Very often, the only example of a couple being intentional with one another is when they agree to be “exclusive” sexually, start a relationship together, or recite wedding vows. But this is not enough to last a lifetime.

When a couple first comes in to see me for help with their relationship, I will ask up front what is the purpose of them being together? The answer I usually get is “We love each other”, to which I respond, “Great, but that is not enough.” Can you imagine setting up a business without choosing a mission statement? The mission statement, once decided upon, reminds the owners of what they are up to financially, ethically, and relationally. They can use it to keep on track and guide their decisions. Why not do the same as a couple?

Having intentional wishes with your partner gives a couple a better chance to work together as a team, not only when the sailing is smooth, but most importantly when it is not.

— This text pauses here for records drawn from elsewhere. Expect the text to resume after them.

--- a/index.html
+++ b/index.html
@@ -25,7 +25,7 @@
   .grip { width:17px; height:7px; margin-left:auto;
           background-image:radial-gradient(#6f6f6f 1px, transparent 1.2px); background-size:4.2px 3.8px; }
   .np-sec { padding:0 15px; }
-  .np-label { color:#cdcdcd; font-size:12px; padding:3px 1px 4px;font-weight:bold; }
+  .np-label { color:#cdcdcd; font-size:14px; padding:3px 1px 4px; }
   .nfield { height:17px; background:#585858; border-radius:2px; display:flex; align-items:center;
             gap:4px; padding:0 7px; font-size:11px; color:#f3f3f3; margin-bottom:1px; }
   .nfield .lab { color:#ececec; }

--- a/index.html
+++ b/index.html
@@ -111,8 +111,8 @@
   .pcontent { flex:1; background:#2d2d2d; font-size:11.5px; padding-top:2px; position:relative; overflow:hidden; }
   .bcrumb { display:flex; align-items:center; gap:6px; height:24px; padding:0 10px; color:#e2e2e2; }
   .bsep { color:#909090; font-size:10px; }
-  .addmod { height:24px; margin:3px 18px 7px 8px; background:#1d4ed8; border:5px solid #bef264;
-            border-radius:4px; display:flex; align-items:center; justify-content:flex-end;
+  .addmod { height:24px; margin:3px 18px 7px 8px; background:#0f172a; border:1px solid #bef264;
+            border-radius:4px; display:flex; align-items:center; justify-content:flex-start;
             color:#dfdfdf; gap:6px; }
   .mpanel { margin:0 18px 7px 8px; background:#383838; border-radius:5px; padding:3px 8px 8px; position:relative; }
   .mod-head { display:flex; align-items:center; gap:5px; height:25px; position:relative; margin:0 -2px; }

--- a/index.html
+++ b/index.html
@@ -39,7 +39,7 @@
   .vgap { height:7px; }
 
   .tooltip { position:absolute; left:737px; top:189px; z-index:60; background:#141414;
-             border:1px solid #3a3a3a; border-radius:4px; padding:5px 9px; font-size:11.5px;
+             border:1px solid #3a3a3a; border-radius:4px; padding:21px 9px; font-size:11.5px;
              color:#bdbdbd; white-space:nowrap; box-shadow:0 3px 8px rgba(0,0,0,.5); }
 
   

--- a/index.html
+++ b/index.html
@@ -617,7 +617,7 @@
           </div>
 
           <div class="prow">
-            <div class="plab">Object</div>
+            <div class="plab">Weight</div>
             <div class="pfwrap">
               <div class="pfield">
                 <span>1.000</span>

During conflict, it is essential to recognize that “the problem” has disconnected you from each other, and it is your intentional shared wishes (remembering your Mission Statement)  that will guide your words and actions in the moment towards re-connection. How can you expect to get back on track if you don’t know where you were headed?

The main points to remember are that intentional wishes are decided upon between both of you, they are stated outright, and that they are shared. This does not mean that they cannot change in the future, in the same way that we sometimes change direction in our car when our destination changes. Here are some examples of shared intentional wishes:

  • we want to have a family together
  • we want to buy a home
  • we want to have a satisfying and regular sex life together
  • we want the relationship to be a shared refuge from outside stressors
  • we are committed to supporting each other being their best selves
  • we want our relationship to be a place where we can be honest and open with one another

The list is only as limited as the imagination!

Love will get you through the good times, but without having and intentional wish for your relationship, it is likely that you will lose your direction during conflict.

REMEMBER WHAT WORKS, AND DO MORE OF IT: It is easy to forget what you are doing that works when struggling with conflict. Saying that, if a couple is still together, it is likely that more of the relationship works than doesn’t work. This is why it is so important to lean on those positive interactions and behaviors because they can “cushion the blow” of the current conflict.

These positive interactions can go unnoticed–they are what the Gottmans call Small Things Often, because they are frequently quiet expressions of affection, gratitude, acknowledgement, or support. They don’t have to be grand gestures. They are the day-to-day responses that let the other know that they are heard and cared about–they are the reminders that we want to be in the relationship.

(Go HERE to read some examples of Small Things Often.)

Beyond that, I encourage couples to remember things that worked for them at the beginning of their relationship–things that get left in the dust of growing careers, children, bills, and taking one another for granted. Did you used to kiss each other good morning every day? Start doing it again! Get up at different times of the morning? Commit to sending each other a “kiss” emoji instead. Be creative about it, and it is okay to make it playful and fun (not a chore or obligation!).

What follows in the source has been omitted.